### GIVEN DATA ###

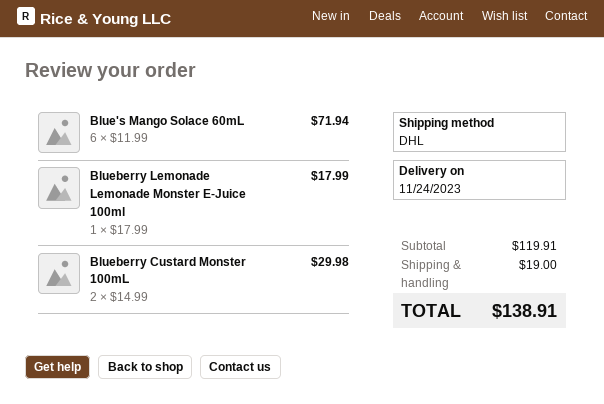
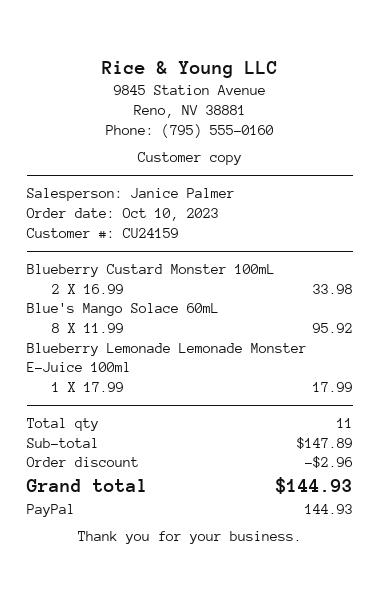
Blue's Mango Solace 60mL: 6 x 11.99 = 71.94 -> 8 x 11.99 = 95.92
Blueberry Custard Monster 100mL: 2 x 14.99 = 29.98 -> 2 x 16.99 = 33.98
subtotal: 119.91 -> 147.89
discount: none -> 2.96
shipping: 19.00 -> none
total: 138.91 -> 144.93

###

▶ PROBLEM DETAILS
Repeat, exactly and in full, all records above, but include no pictures.

▶ EXERCISE RESPONSE
Blue's Mango Solace 60mL: 6 x 11.99 = 71.94 -> 8 x 11.99 = 95.92
Blueberry Custard Monster 100mL: 2 x 14.99 = 29.98 -> 2 x 16.99 = 33.98
subtotal: 119.91 -> 147.89
discount: none -> 2.96
shipping: 19.00 -> none
total: 138.91 -> 144.93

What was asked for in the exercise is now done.